■ ACTIVITY
Set down a faithful copy of every record, and skip the pictures in it.

■ EXTRACTED INFORMATION
Content starts

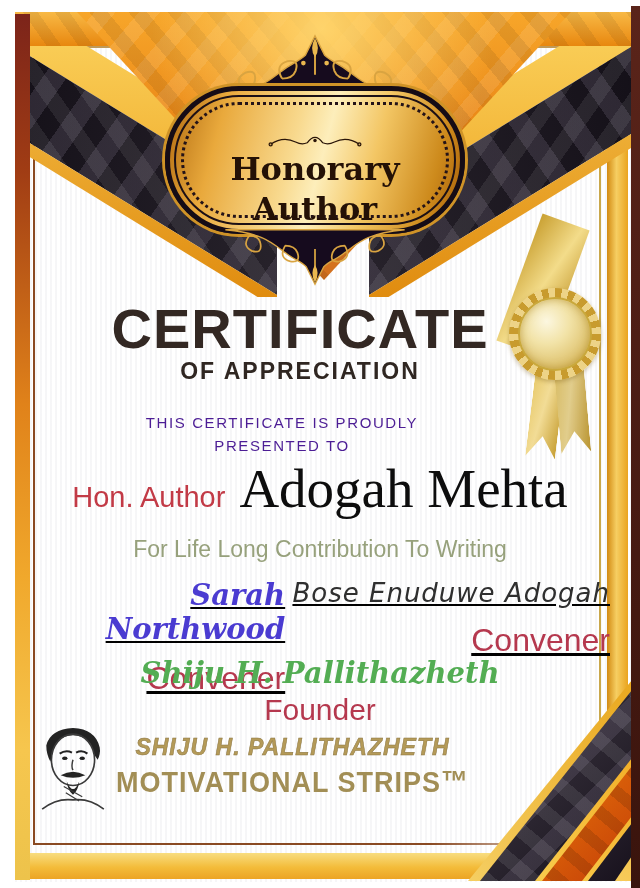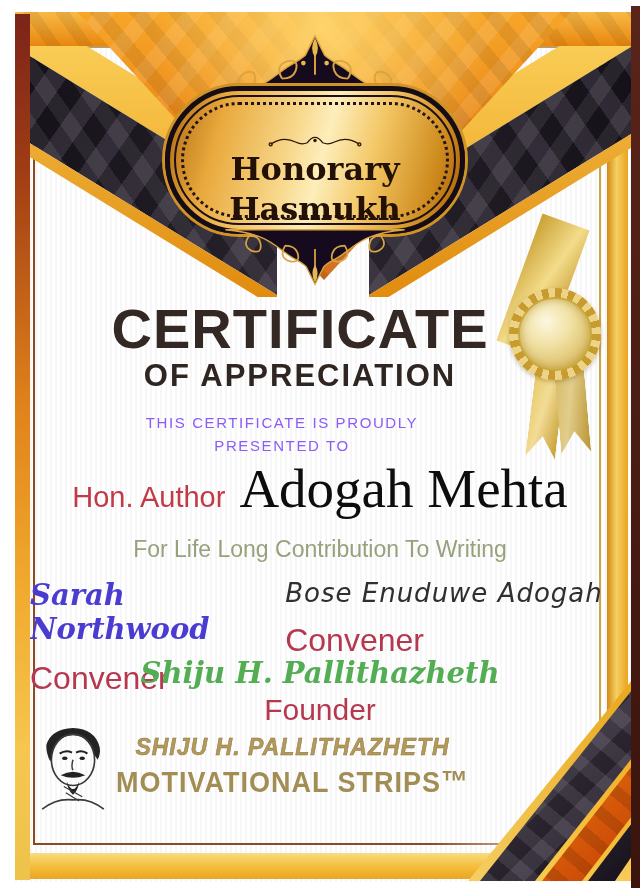"Hasmukh" div.pill-line { text: Hasmukh -> Author }
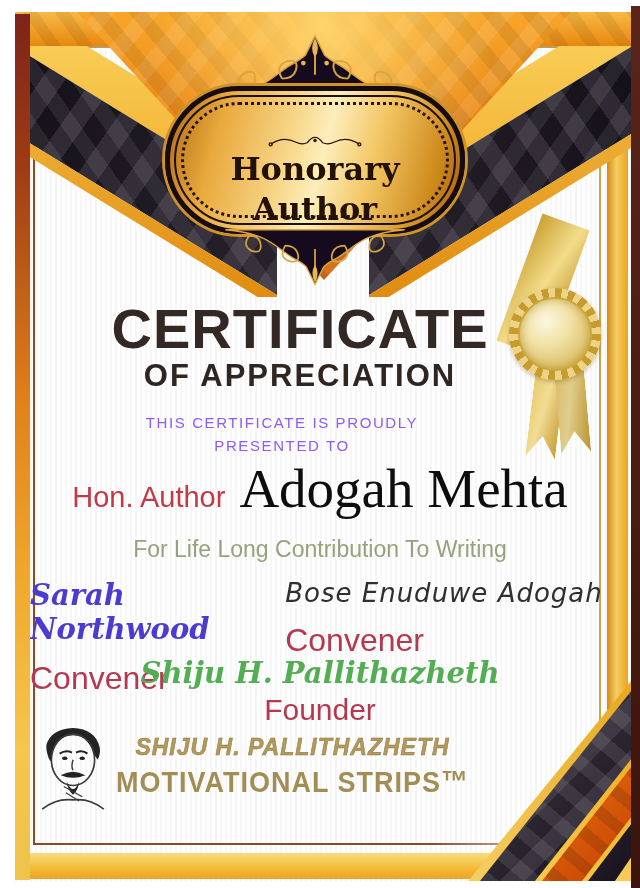"OF APPRECIATION" .cert-sub { font-size: 31px -> 23px }
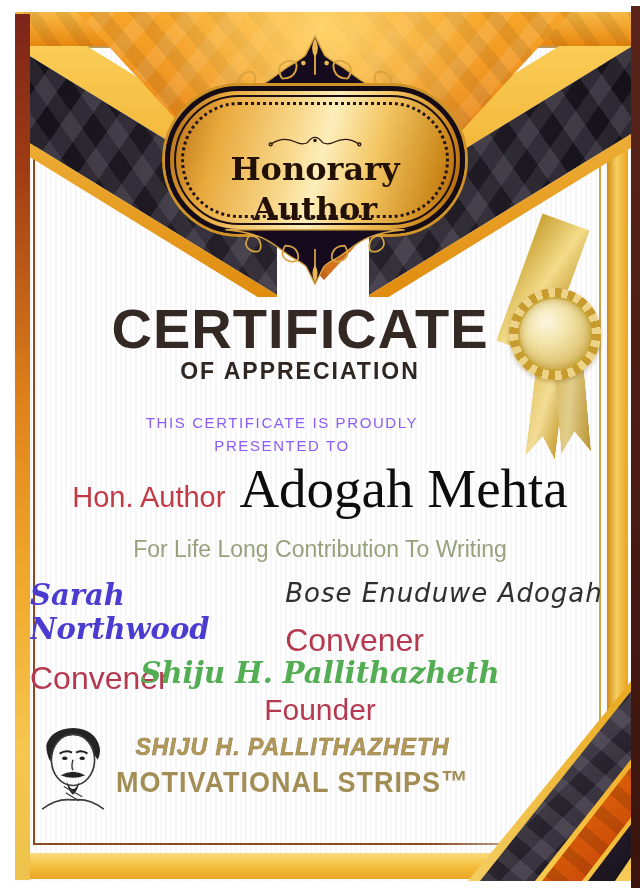"THIS CERTIFICATE IS PROUDLY" .presented { color: #8b5cf6 -> #4c1d95 }
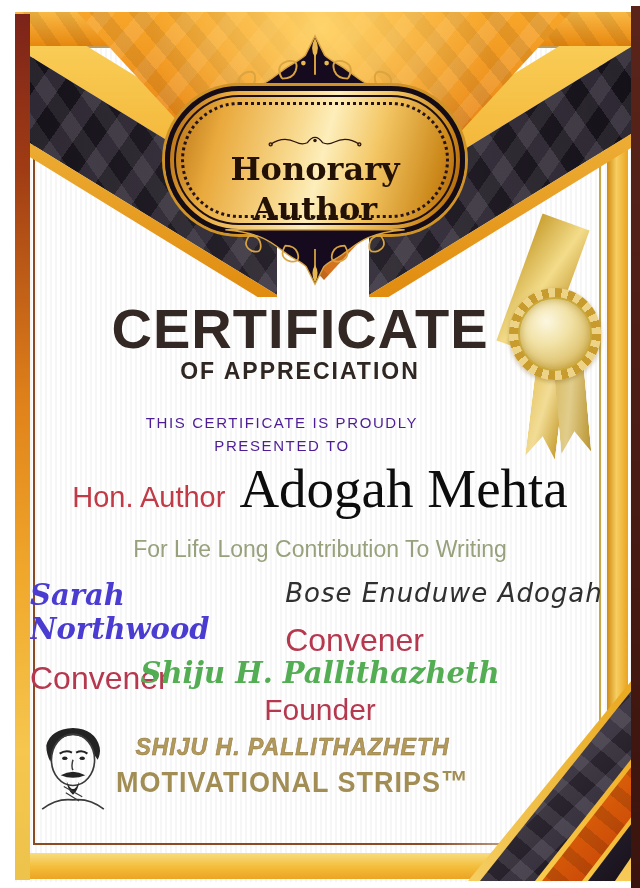"Sarah Northwood" .sig-col { text-align: left -> right; text-decoration: none -> underline }
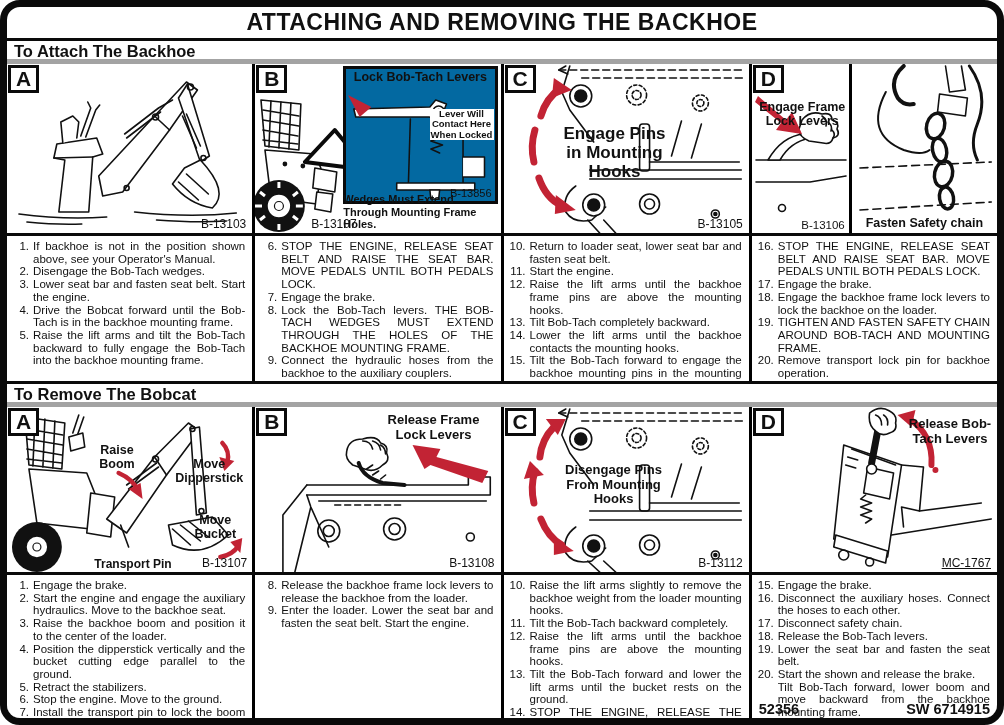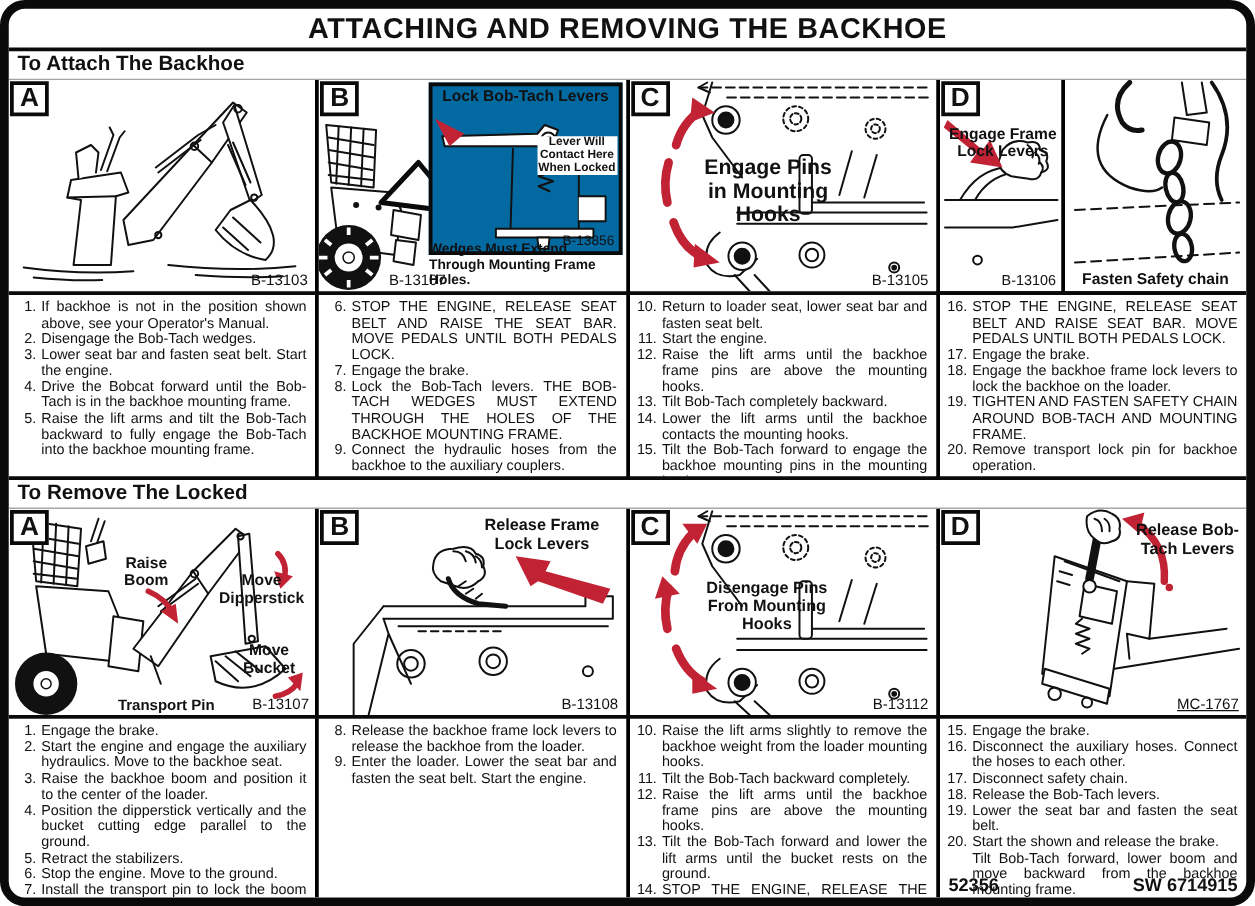"To Attach The Backhoe" .section-head { border-bottom: 1px solid #a3a3a3 -> 5px solid #a3a3a3 }
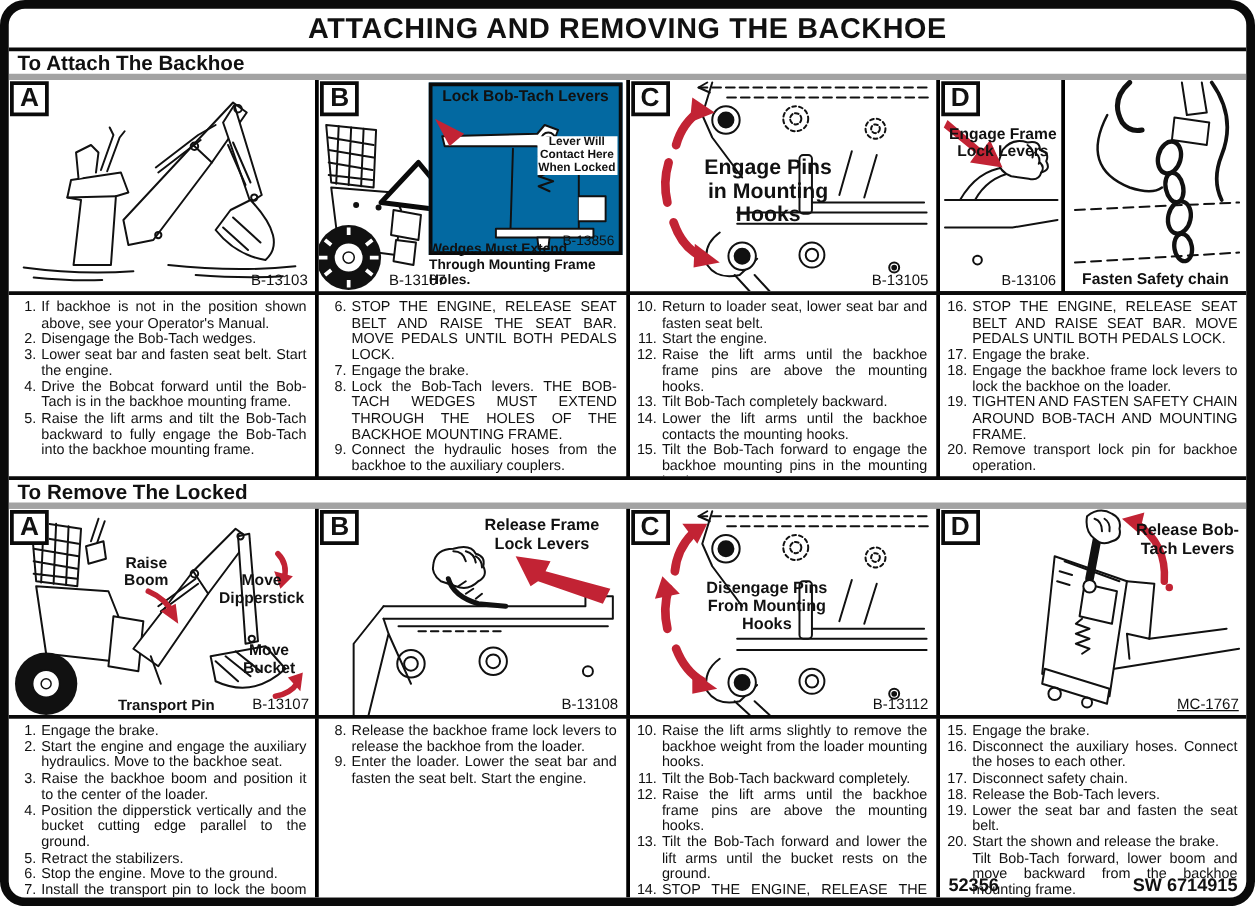"To Remove The Locked" div.section-head { text: Locked -> Bobcat }
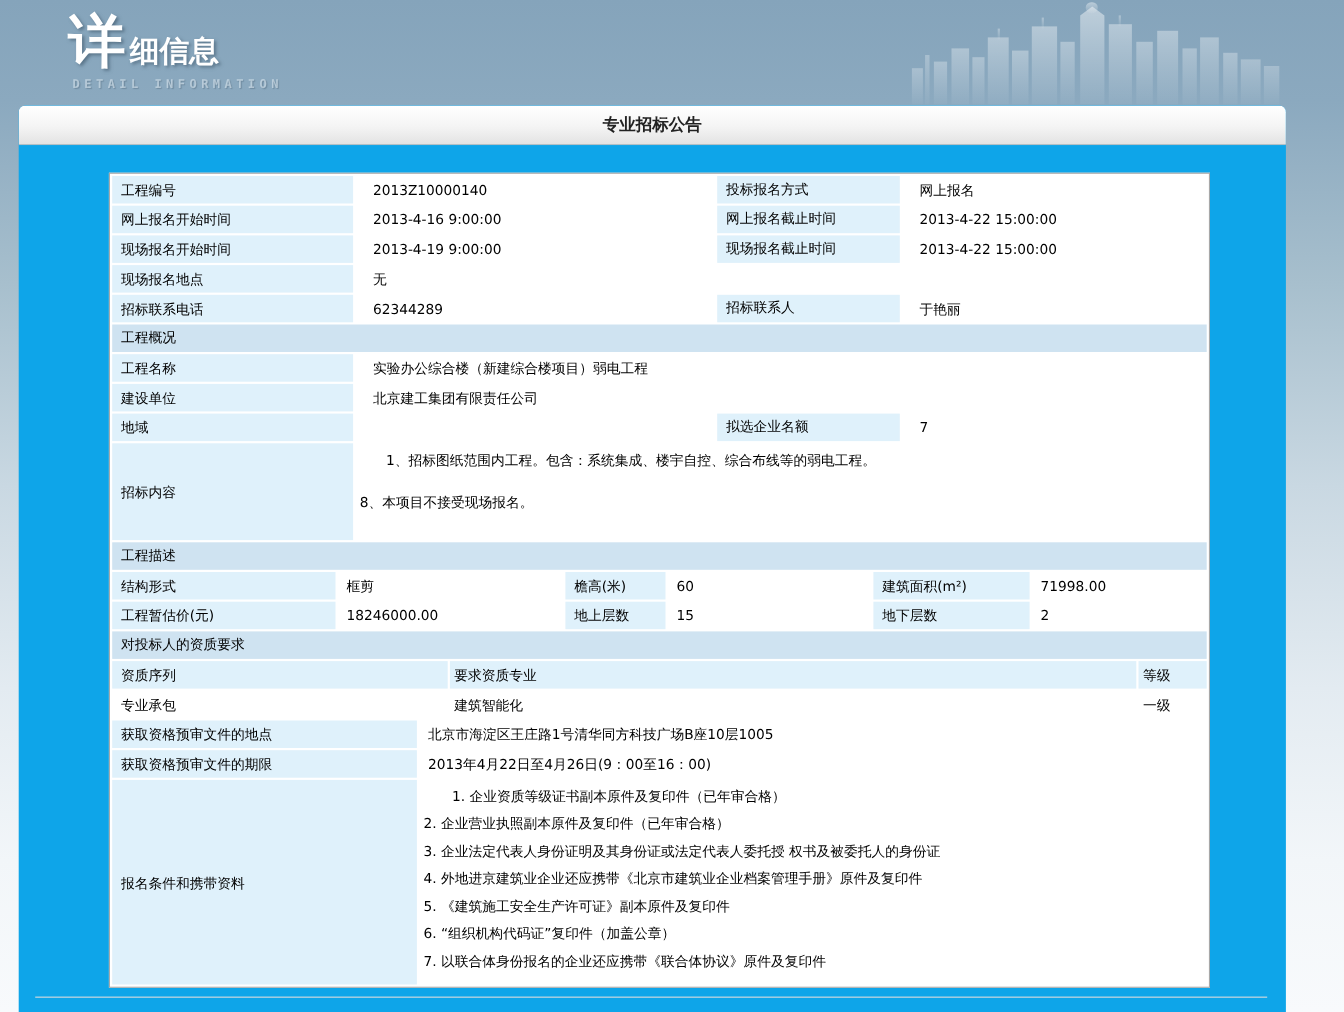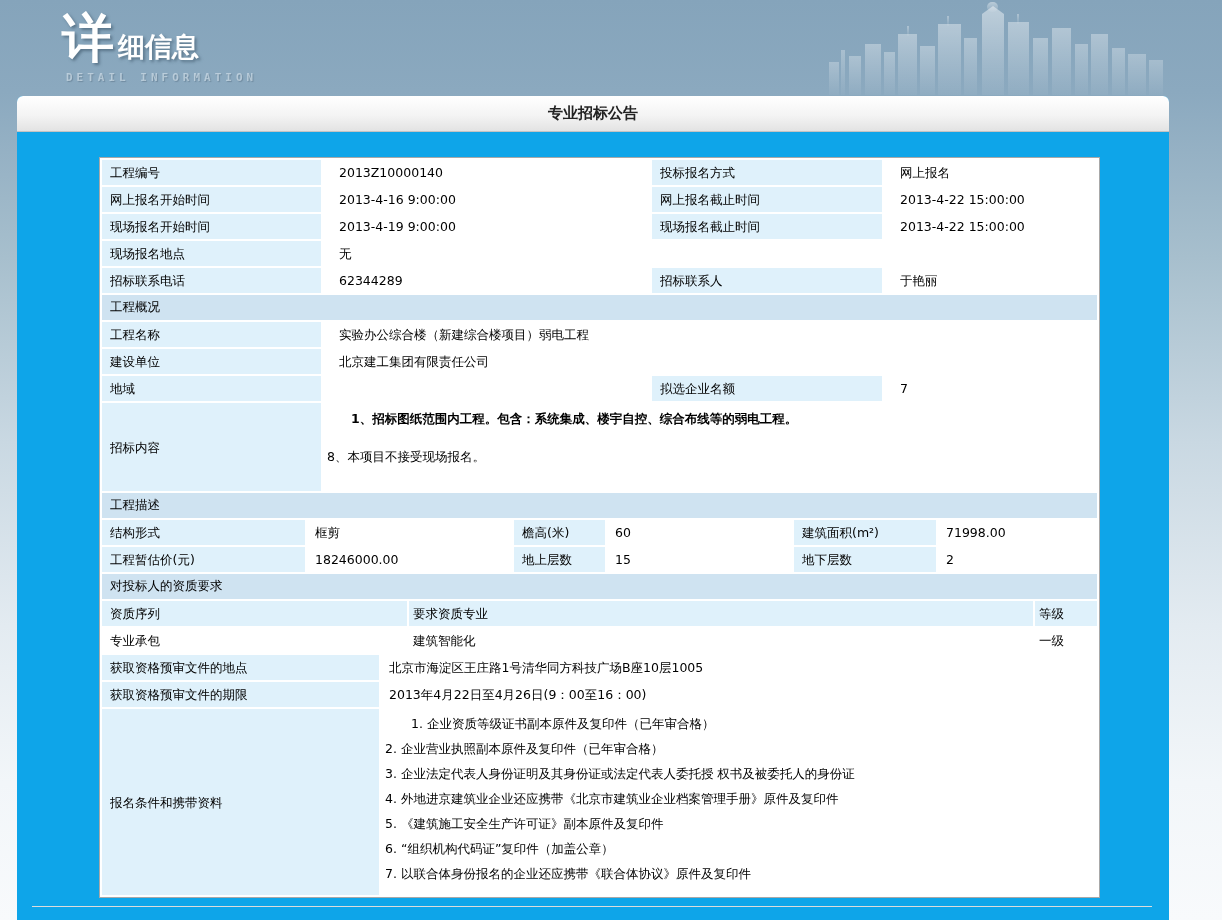"投标报名方式" .w3 { font-family: none -> Liberation Serif, serif; width: 230px -> 166px }
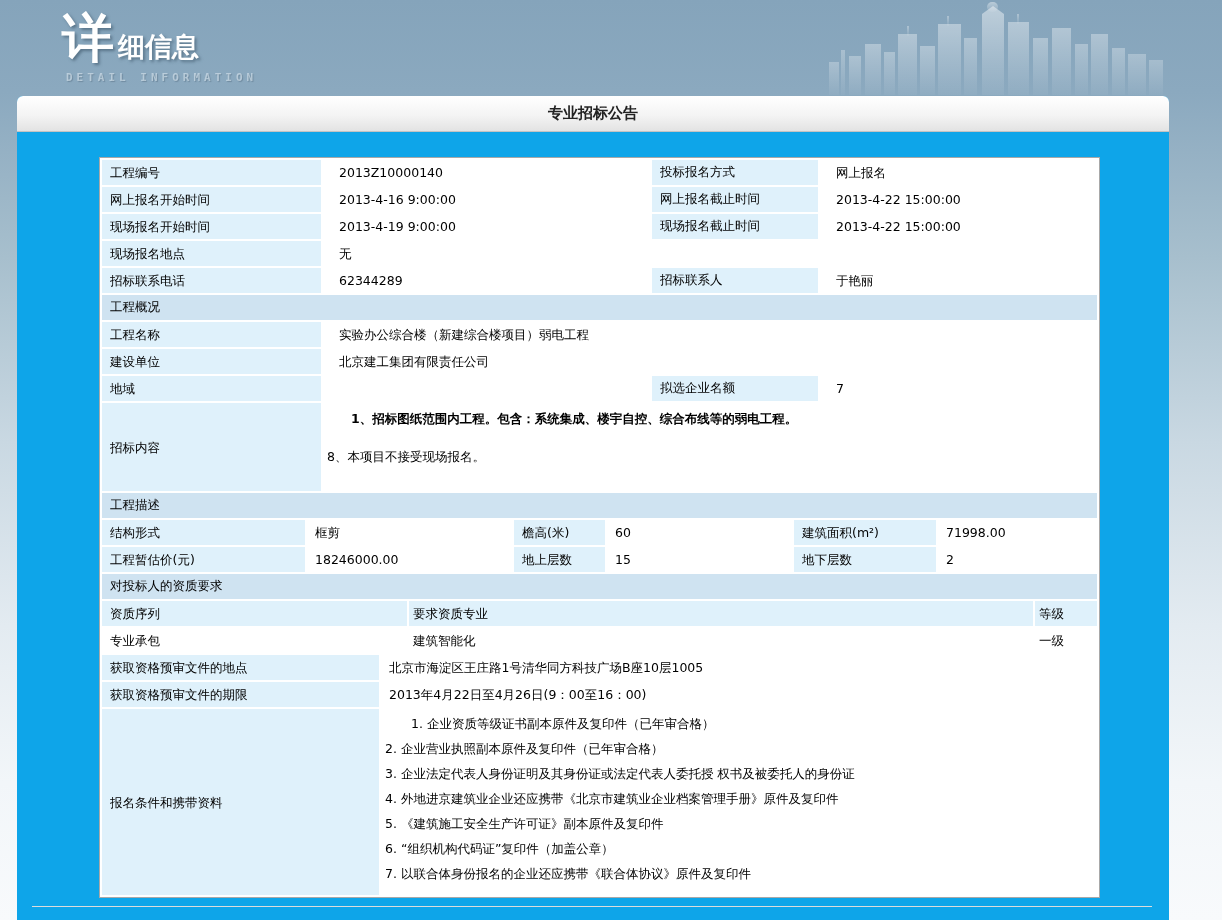"1、招标图纸范围内工程。包含：系统集成、楼宇自控、综合布线等的弱电工程。" .para.indent1 { font-weight: bold -> none }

Content ends

■ OUTPUT
"Hasmukh" div.pill-line { text: Hasmukh -> Author }
"OF APPRECIATION" .cert-sub { font-size: 31px -> 23px }
"THIS CERTIFICATE IS PROUDLY" .presented { color: #8b5cf6 -> #4c1d95 }
"Sarah Northwood" .sig-col { text-align: left -> right; text-decoration: none -> underline }
"To Attach The Backhoe" .section-head { border-bottom: 1px solid #a3a3a3 -> 5px solid #a3a3a3 }
"To Remove The Locked" div.section-head { text: Locked -> Bobcat }
"投标报名方式" .w3 { font-family: none -> Liberation Serif, serif; width: 230px -> 166px }
"1、招标图纸范围内工程。包含：系统集成、楼宇自控、综合布线等的弱电工程。" .para.indent1 { font-weight: bold -> none }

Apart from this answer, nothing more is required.